- **The problem**
Set out word for word the line that contains "[164,638,179,648] do ->" and each line after it, through the end of the data below, but exclude the pictures.

- **Dataset content**
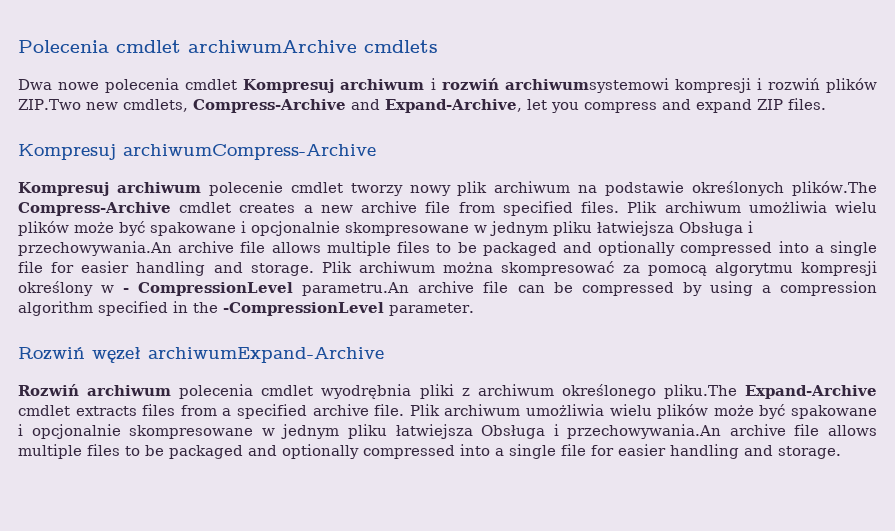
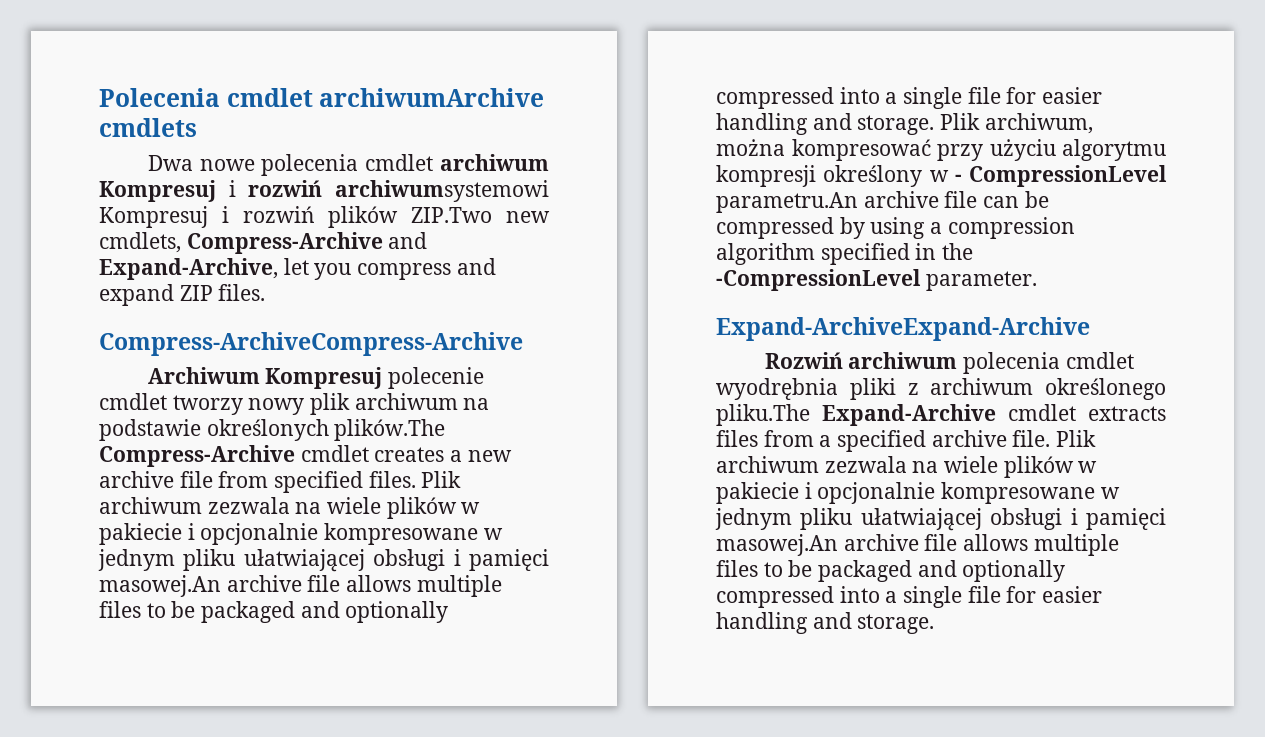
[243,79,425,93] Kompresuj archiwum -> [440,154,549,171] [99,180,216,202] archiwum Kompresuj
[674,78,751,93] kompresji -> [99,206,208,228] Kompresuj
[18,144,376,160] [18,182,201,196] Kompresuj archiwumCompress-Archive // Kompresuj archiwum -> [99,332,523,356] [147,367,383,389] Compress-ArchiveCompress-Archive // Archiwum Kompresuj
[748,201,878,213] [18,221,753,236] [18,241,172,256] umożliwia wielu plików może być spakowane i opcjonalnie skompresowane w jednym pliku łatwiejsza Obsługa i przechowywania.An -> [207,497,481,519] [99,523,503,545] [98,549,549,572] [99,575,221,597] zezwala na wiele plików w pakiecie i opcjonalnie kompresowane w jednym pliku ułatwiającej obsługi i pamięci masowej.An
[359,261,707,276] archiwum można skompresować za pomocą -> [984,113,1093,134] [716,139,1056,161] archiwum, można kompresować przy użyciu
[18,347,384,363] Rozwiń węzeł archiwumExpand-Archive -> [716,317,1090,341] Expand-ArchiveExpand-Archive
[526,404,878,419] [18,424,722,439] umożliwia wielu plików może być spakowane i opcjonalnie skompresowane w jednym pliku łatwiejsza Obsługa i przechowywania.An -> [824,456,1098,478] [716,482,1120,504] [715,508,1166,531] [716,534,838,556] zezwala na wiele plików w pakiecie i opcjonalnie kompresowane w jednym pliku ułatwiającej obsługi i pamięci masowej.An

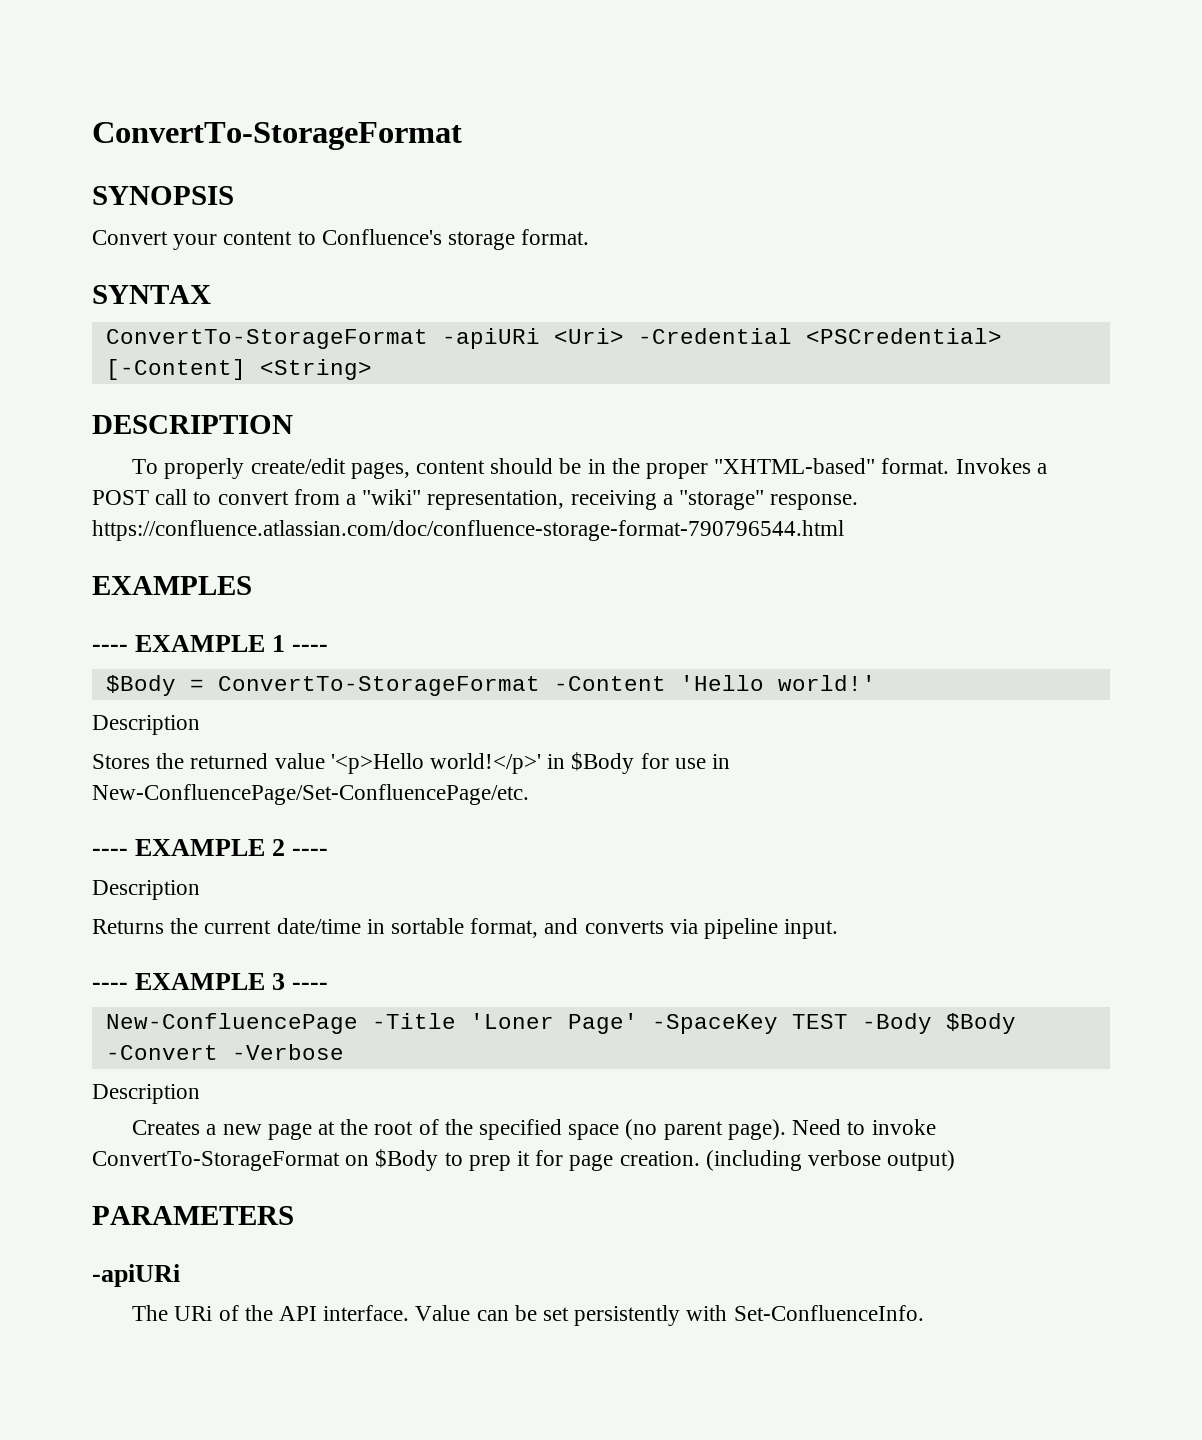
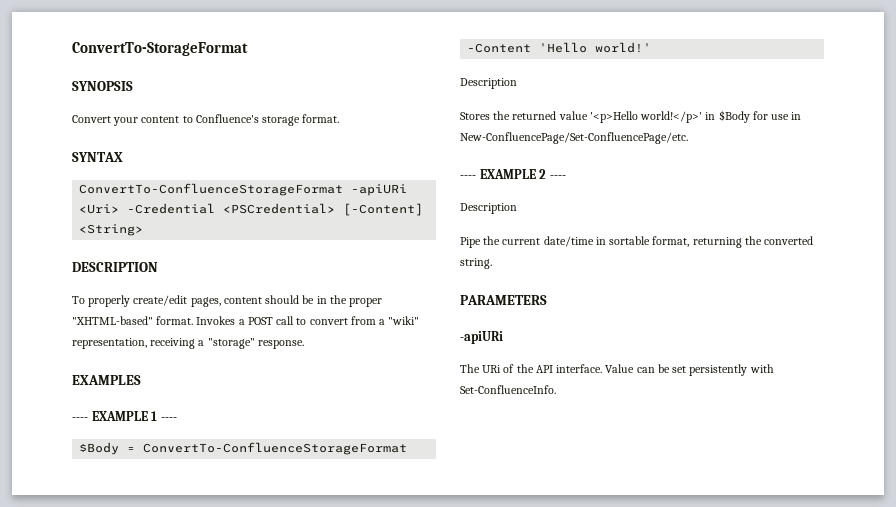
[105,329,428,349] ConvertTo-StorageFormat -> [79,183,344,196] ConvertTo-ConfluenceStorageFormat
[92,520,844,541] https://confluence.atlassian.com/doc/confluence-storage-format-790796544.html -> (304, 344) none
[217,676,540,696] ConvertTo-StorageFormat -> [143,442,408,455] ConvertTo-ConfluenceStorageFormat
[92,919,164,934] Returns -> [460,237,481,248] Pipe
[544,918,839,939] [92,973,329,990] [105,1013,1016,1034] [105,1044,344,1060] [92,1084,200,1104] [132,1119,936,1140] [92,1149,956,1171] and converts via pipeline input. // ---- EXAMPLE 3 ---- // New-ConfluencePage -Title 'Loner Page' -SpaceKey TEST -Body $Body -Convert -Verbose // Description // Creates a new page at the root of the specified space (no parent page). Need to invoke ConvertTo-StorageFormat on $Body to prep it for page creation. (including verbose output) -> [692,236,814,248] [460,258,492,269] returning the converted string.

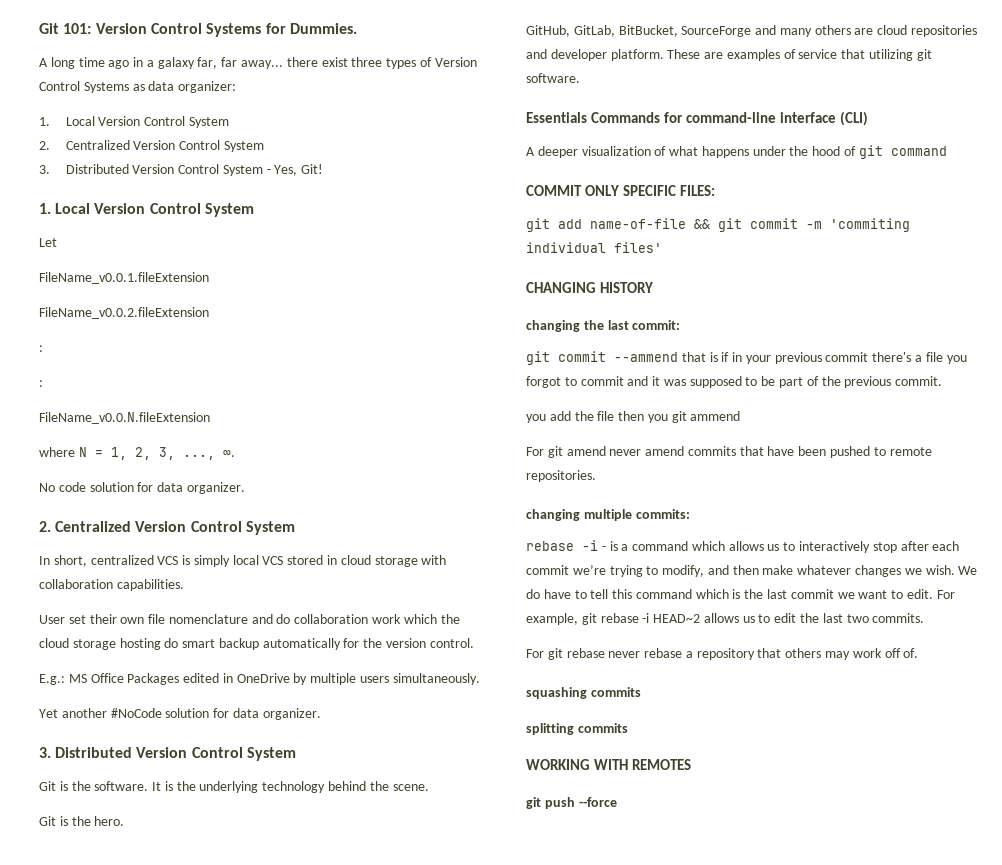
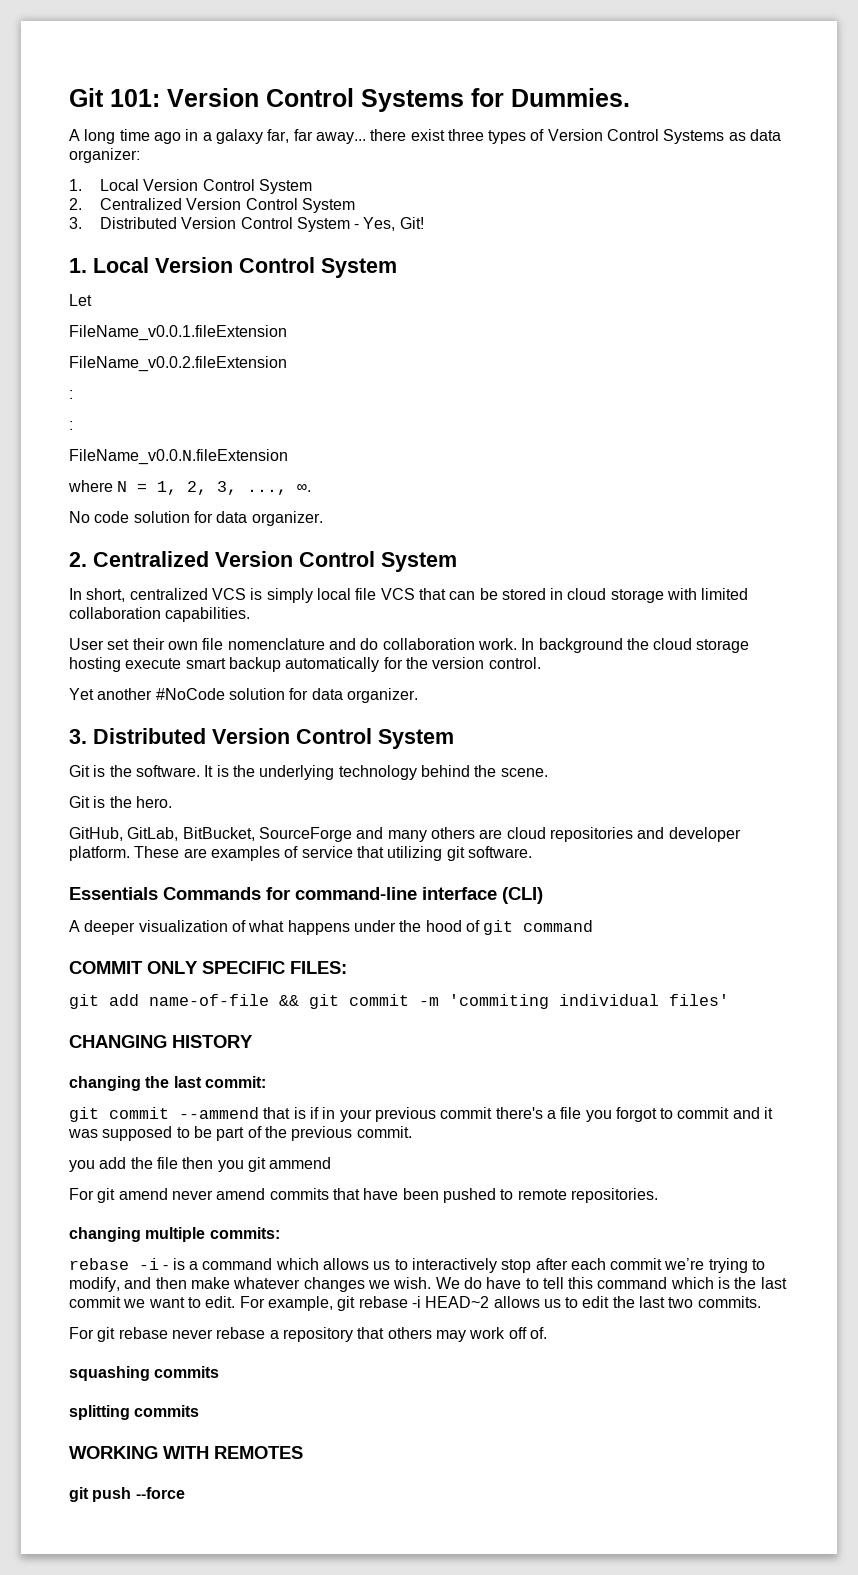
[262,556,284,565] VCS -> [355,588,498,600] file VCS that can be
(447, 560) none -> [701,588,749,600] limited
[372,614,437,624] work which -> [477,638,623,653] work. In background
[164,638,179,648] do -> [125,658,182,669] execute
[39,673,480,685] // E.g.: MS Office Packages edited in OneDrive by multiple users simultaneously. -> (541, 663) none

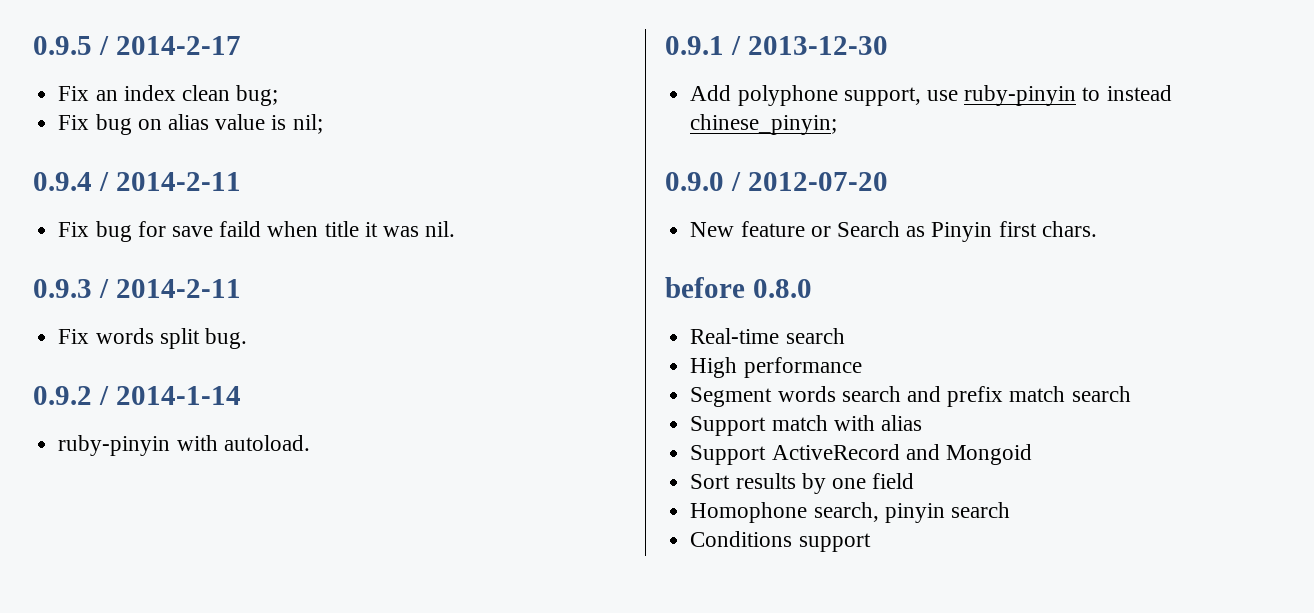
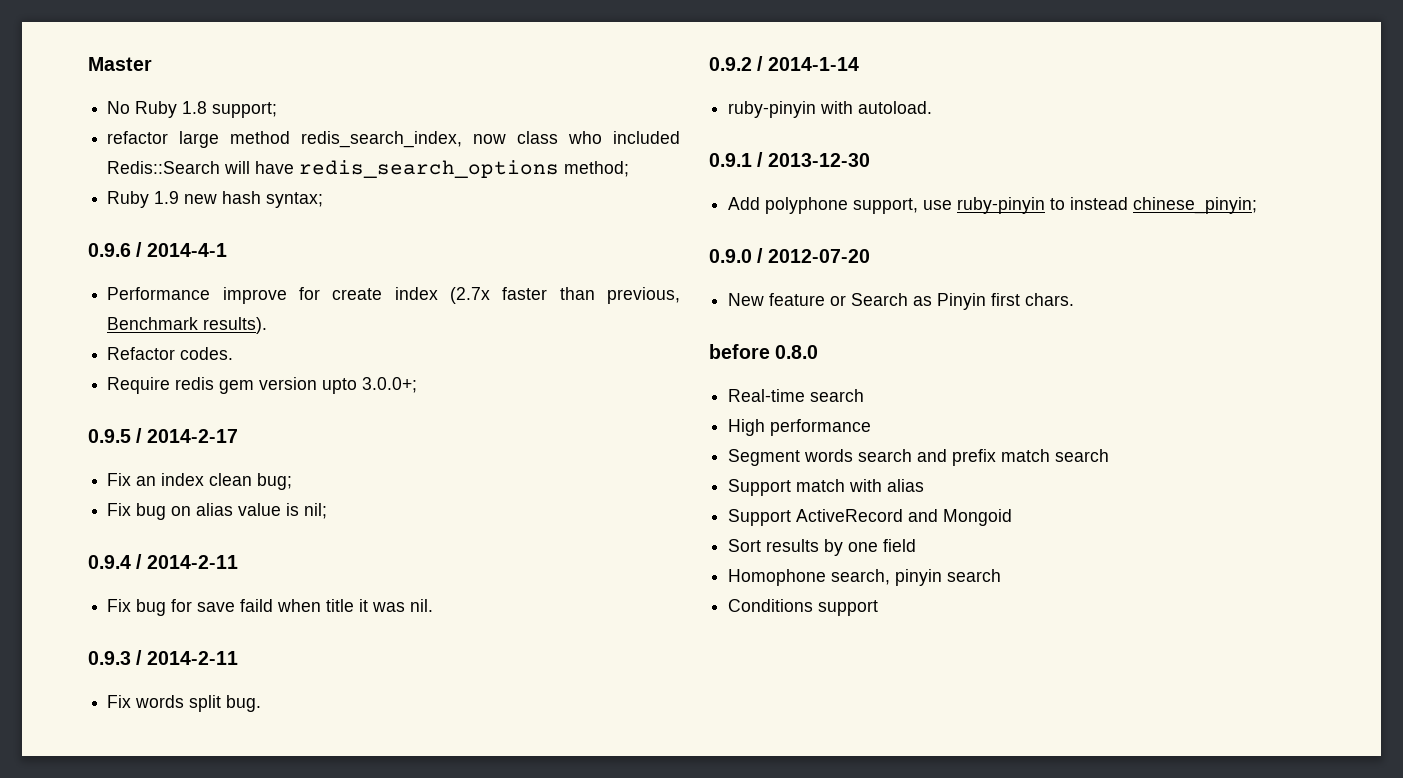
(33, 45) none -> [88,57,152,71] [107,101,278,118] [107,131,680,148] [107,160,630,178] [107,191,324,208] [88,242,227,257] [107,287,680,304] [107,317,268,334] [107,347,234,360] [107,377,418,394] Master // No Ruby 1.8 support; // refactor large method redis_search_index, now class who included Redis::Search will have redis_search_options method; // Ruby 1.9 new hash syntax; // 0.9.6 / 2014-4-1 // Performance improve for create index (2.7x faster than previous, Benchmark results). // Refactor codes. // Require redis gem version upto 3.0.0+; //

- **Response box**
[164,638,179,648] do -> [125,658,182,669] execute
[39,673,480,685] // E.g.: MS Office Packages edited in OneDrive by multiple users simultaneously. -> (541, 663) none

(33, 45) none -> [88,57,152,71] [107,101,278,118] [107,131,680,148] [107,160,630,178] [107,191,324,208] [88,242,227,257] [107,287,680,304] [107,317,268,334] [107,347,234,360] [107,377,418,394] Master // No Ruby 1.8 support; // refactor large method redis_search_index, now class who included Redis::Search will have redis_search_options method; // Ruby 1.9 new hash syntax; // 0.9.6 / 2014-4-1 // Performance improve for create index (2.7x faster than previous, Benchmark results). // Refactor codes. // Require redis gem version upto 3.0.0+; //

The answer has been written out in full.